┌──

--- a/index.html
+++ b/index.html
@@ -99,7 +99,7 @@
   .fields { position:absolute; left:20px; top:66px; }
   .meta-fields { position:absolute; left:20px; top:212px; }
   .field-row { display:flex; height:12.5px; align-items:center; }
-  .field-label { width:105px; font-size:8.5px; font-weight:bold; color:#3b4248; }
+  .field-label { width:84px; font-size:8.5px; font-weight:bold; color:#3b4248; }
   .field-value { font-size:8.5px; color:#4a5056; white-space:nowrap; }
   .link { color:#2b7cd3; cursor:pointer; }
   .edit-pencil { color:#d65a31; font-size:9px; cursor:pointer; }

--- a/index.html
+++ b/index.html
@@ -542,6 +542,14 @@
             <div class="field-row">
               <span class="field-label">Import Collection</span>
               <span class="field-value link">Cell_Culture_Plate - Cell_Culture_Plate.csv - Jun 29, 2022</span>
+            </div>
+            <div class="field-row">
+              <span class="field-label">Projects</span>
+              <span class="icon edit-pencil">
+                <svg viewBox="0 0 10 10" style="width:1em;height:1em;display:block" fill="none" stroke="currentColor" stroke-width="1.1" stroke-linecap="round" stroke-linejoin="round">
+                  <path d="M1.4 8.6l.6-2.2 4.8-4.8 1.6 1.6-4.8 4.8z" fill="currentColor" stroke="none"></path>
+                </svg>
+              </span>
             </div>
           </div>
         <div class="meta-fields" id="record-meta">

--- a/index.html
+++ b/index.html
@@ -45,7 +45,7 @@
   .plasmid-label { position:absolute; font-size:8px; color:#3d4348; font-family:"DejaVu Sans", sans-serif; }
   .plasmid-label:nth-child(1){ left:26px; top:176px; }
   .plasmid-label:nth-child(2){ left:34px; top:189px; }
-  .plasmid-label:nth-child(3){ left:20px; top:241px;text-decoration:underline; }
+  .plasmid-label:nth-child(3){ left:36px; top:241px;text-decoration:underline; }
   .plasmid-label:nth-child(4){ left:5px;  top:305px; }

└──
┌──

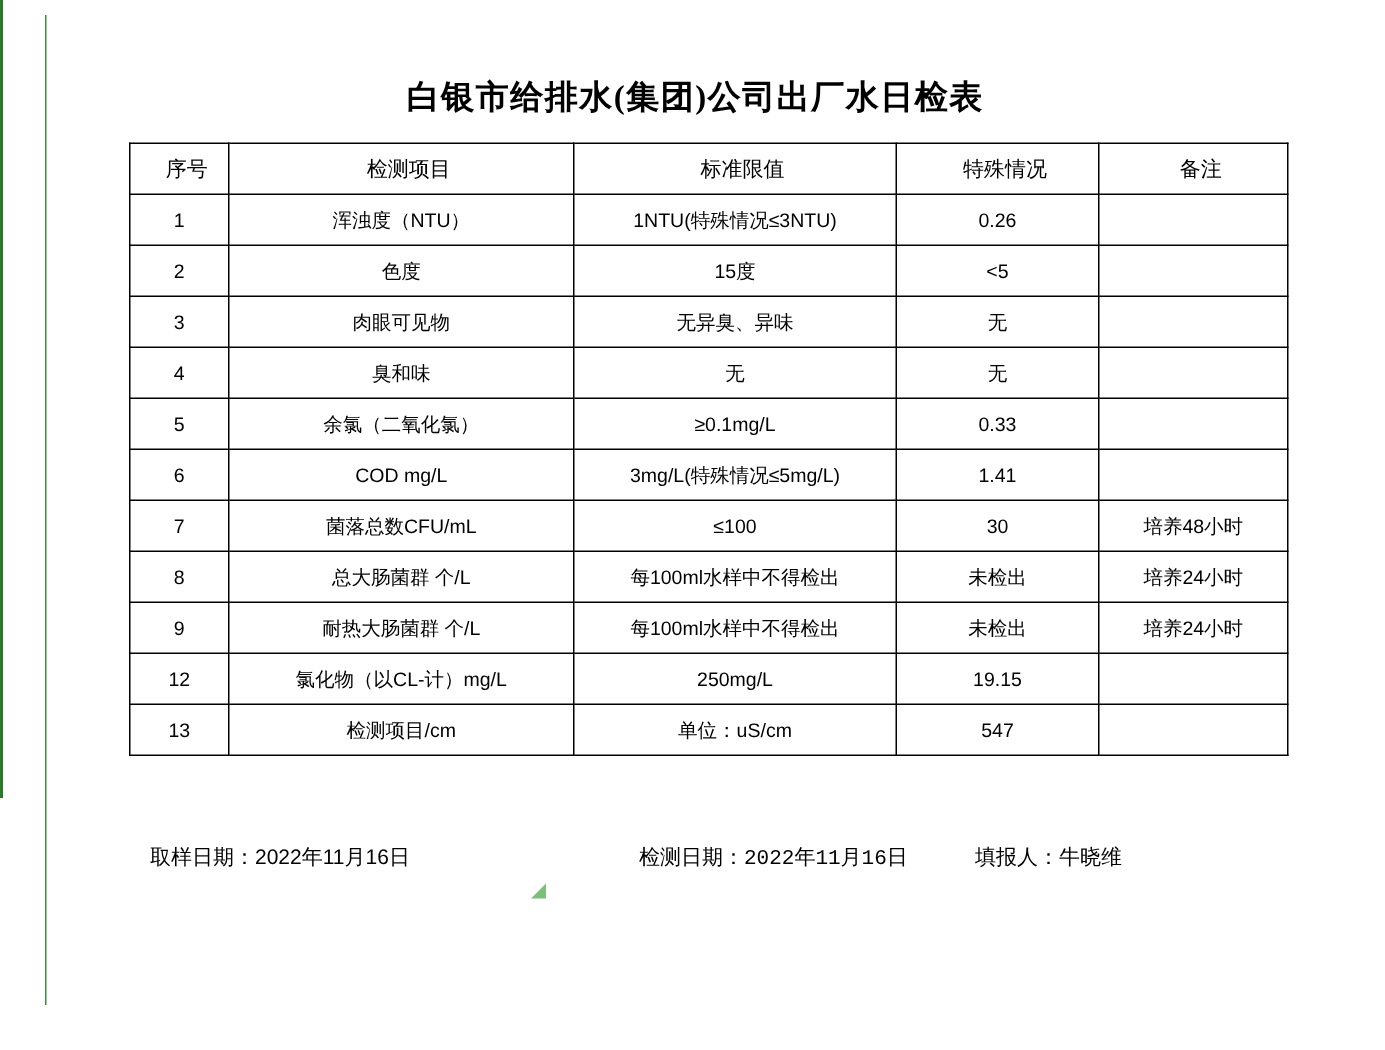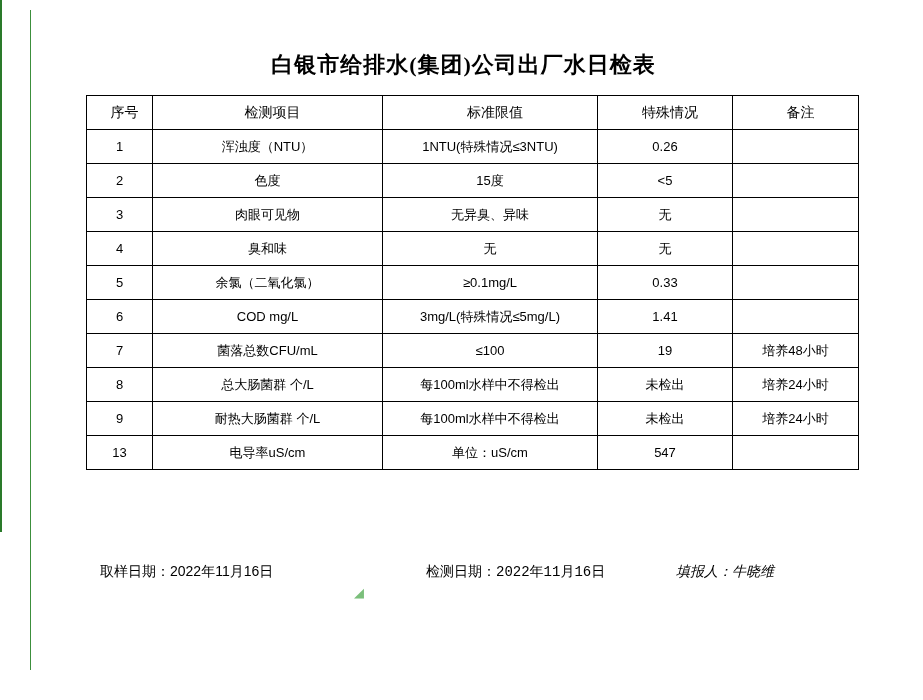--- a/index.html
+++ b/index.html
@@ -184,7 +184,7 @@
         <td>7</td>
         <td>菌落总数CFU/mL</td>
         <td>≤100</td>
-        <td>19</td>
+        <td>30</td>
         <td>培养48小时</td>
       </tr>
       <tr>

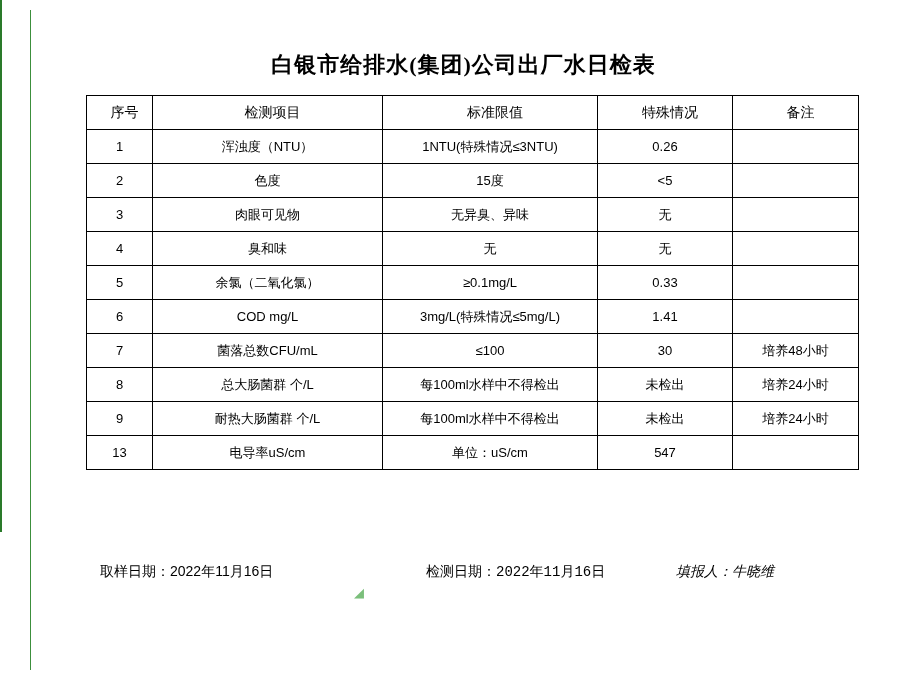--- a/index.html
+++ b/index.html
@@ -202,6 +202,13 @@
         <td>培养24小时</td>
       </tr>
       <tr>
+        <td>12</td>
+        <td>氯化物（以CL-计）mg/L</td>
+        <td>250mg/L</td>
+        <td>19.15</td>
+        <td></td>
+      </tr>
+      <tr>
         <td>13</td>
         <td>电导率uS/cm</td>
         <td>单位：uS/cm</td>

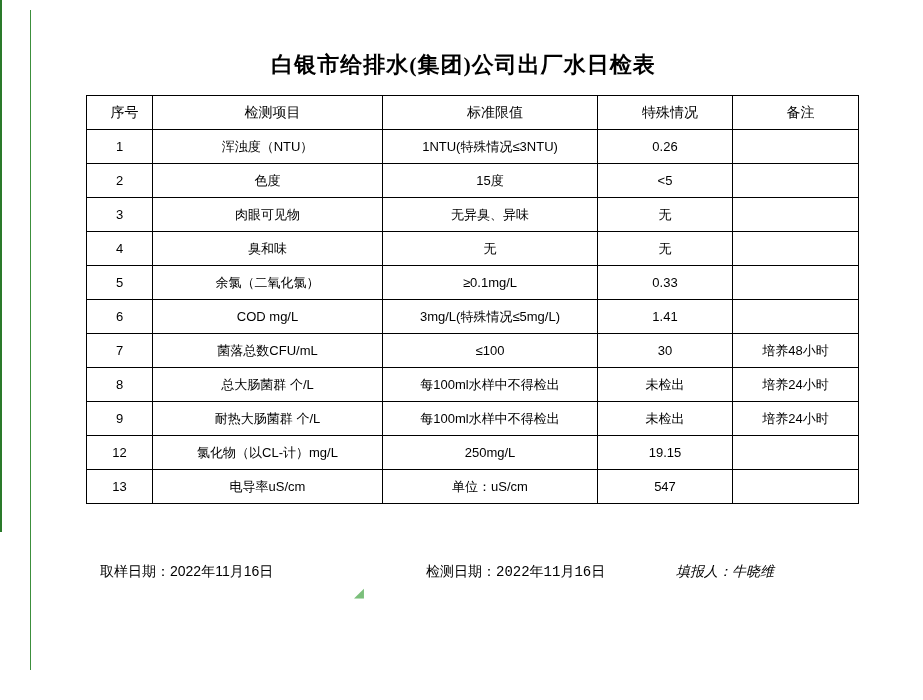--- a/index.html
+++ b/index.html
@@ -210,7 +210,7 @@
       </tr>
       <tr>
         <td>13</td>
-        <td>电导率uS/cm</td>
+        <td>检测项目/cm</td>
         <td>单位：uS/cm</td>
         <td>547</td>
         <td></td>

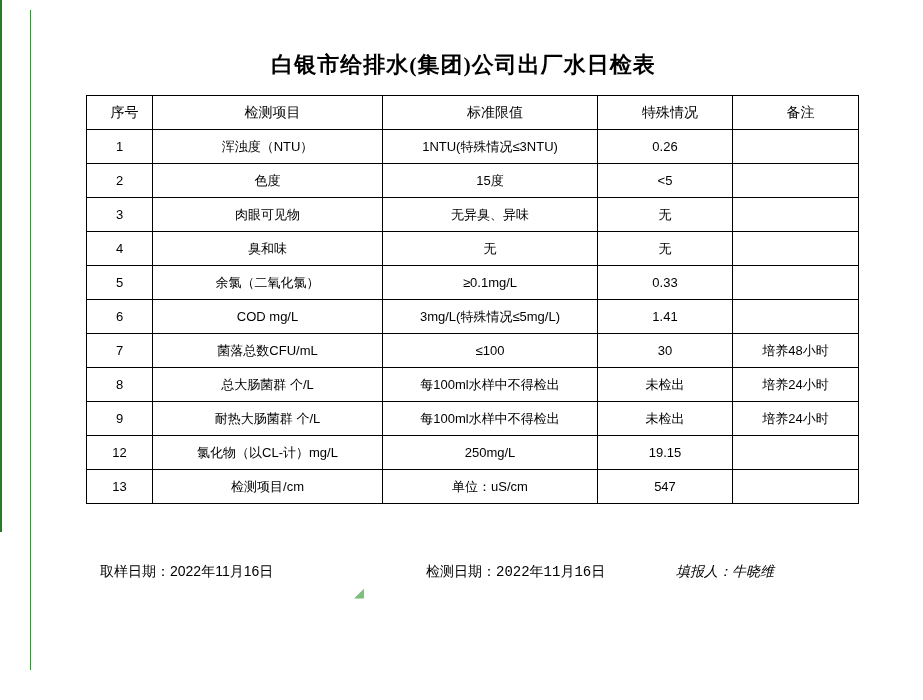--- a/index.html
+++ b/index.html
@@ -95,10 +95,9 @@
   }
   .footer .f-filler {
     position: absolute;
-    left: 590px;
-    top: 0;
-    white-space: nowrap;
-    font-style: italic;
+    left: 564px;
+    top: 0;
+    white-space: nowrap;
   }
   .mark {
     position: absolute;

└──

* _Work instruction_:
For each line in the entries that holds "font", return that line.

* _Written answer_:
-  .field-label { width:105px; font-size:8.5px; font-weight:bold; color:#3b4248; }
+  .field-label { width:84px; font-size:8.5px; font-weight:bold; color:#3b4248; }
   .field-value { font-size:8.5px; color:#4a5056; white-space:nowrap; }
   .edit-pencil { color:#d65a31; font-size:9px; cursor:pointer; }
   .plasmid-label { position:absolute; font-size:8px; color:#3d4348; font-family:"DejaVu Sans", sans-serif; }
-    font-style: italic;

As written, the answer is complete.